Ocular Manifestations: Impacts on Anterior Segment
Conjunctivitis. Unilateral and bilateral conjunctivitis have been reported [47,48,49,50,51]. Signs and symptoms may range from mild (e.g. tearing, conjunctival hyperaemia, foreign body sensation) to severe (e.g. photophobia, chemosis, follicular reaction) [46, 52]. The timing of presentation is variable; conjunctivitis may appear as the sole presenting sign, an initial symptom, synchronously with other well-known constitutional and respiratory symptoms, or in the late stage after serological clearance [50, 51, 53, 54]. Whilst mostly resolved within 1–2 weeks without complications, relapse has been reported in a case report [52, 55].
Keratitis and episcleritis. Albeit rare, superficial punctate keratitis and keratoconjunctivitis have been described in case studies [48, 56]. Episcleral involvement has also been documented [57, 58].
Ocular Manifestations: Impacts on Posterior Segment
The effect of COVID-19 on the retina and the optic nerve is only reported in small case studies. The virus may affect ganglion cells and inner plexiform layers, optic discs and retina [59,60,61].

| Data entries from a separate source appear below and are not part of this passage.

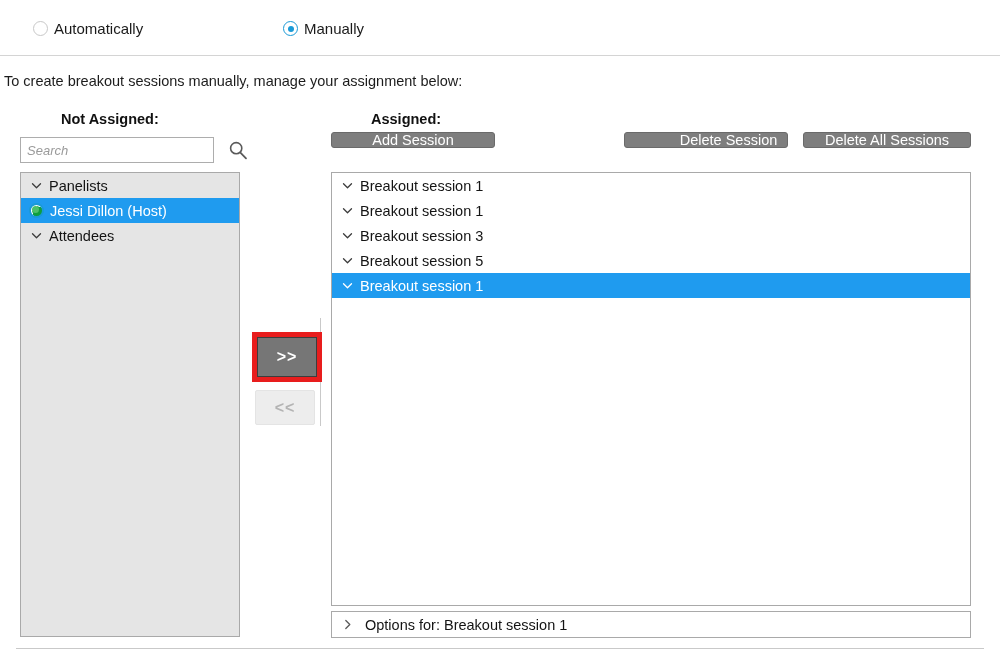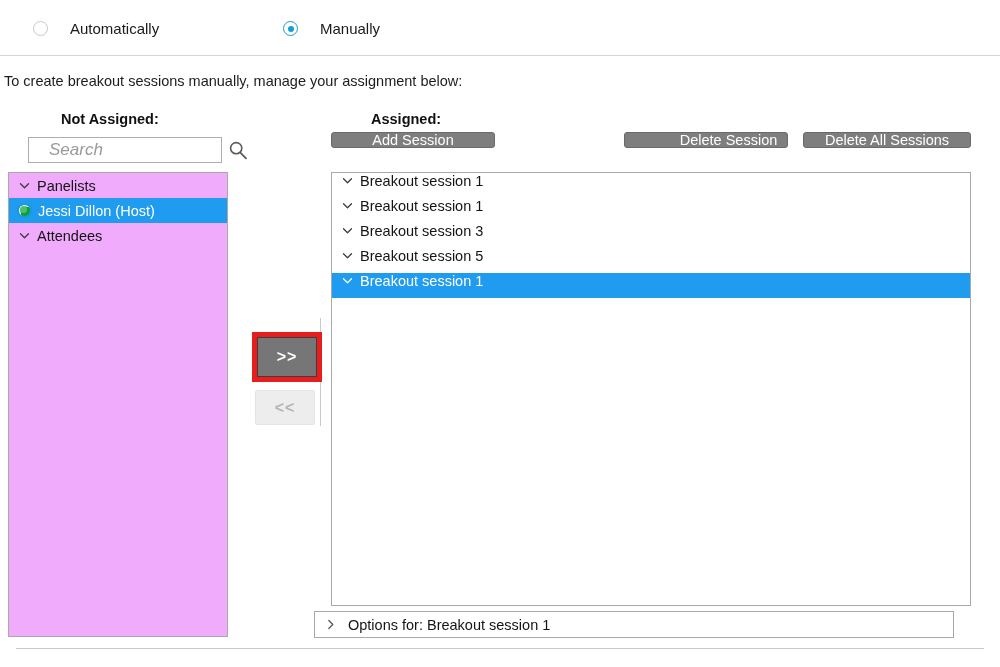"Automatically" .radio-opt { gap: 22px -> 6px }
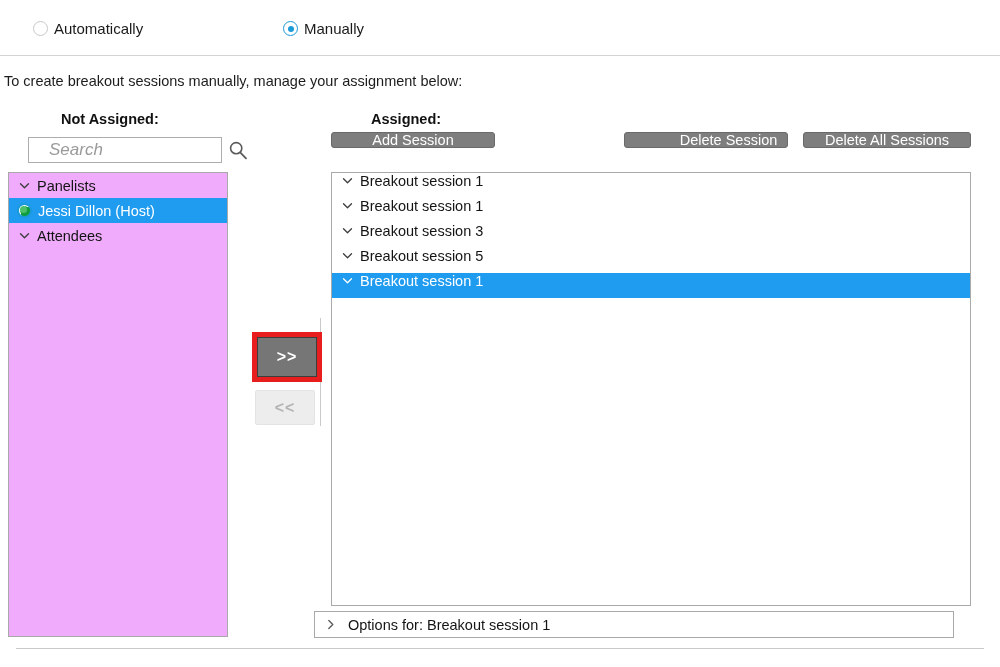"Search" .search-input { font-size: 17px -> 13px; left: 8px -> 0; padding: 0 20px -> 0 6px }
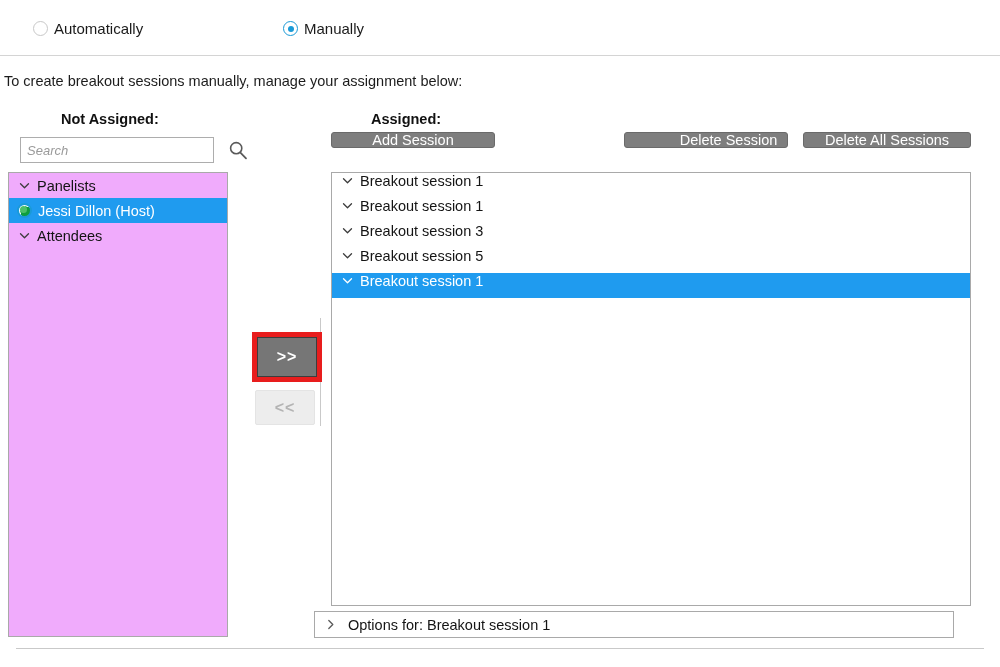"Panelists" .list-left { background: #f0abfc -> #e5e5e5; left: 8px -> 20px }
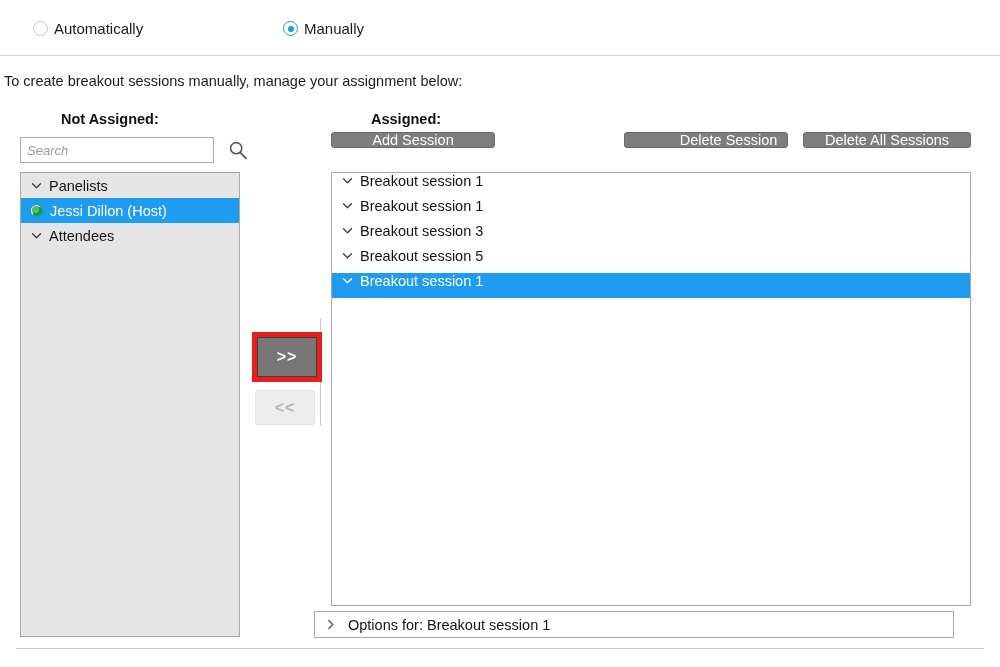"Breakout session 1" .sess-row { align-items: flex-start -> center }
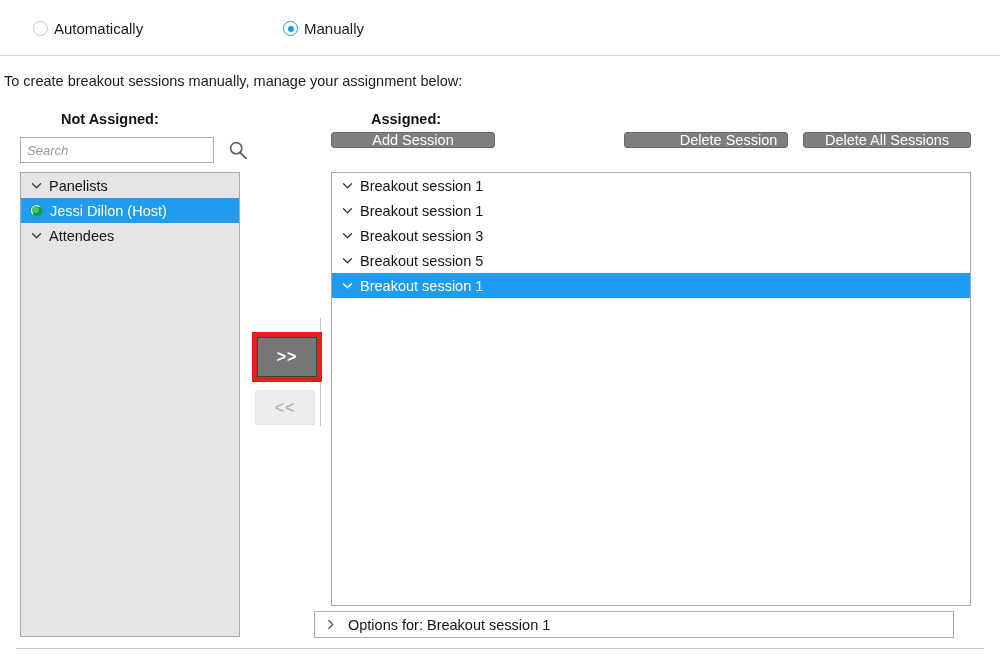"Options for: Breakout session 1" .options-bar { left: 314px -> 331px }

Ophthalmoplegia secondary to cranial nerve palsies has been reported [62, 63]. Possible postulated explanations include direct viral invasion, post-viral acute demyelinating inflammatory polyneuropathy, and ischaemia.
There remain several questions to be elucidated. The first pertains to the paradoxical nature of the protective effects versus ADE risk of vaccines. Granted the uncertainty over the relevance of ADE in patients with COVID-19, would the administration of vaccine imply the protection from SARS-CoV-2, thus in turn associated ocular and neuro-ophthalmological pathologies? Second, do chronic eye diseases confer additional risk to ADE-mediated ophthalmological complications? This has not been discussed in the extant literature. However, an analogous comparison may be the relationship between chronic eye diseases and neuro-ophthalmological presentation of SARS-CoV-2. The ocular manifestations of COVID-19 could be explained by the ocular tropism of respiratory viruses due to the anatomical and cellular similarities between ocular and respiratory systems . Therefore, it may be inferred that eye diseases with altered anatomical or mucosal immune properties may affect susceptibility to virus-related ocular diseases . Other pathogeneses may account for the ophthalmological symptoms, for instance immune-vascular inflammation and thrombotic complications [57, 60]. A prospective cohort study of ocular manifestations of COVID-19 did not demonstrate a statistically significant increase in the risk of conjunctival congestion in patients with chronic eye diseases (e.g. conjunctivitis, keratitis, xerophthalmia) . Third, the implications of ADE for ophthalmological patients may not be straightforward. The transient nature of ocular manifestations, such as conjunctivitis, may not warrant vaccines as a contraindication to patients with underlying anterior segment disorders. That said, the management approach needs to be considered should these ocular complications arise. Whilst dependent on the severity of the presentation, guidelines as to when a conservative approach or an escalated treatment strategy should be implemented would be ideal.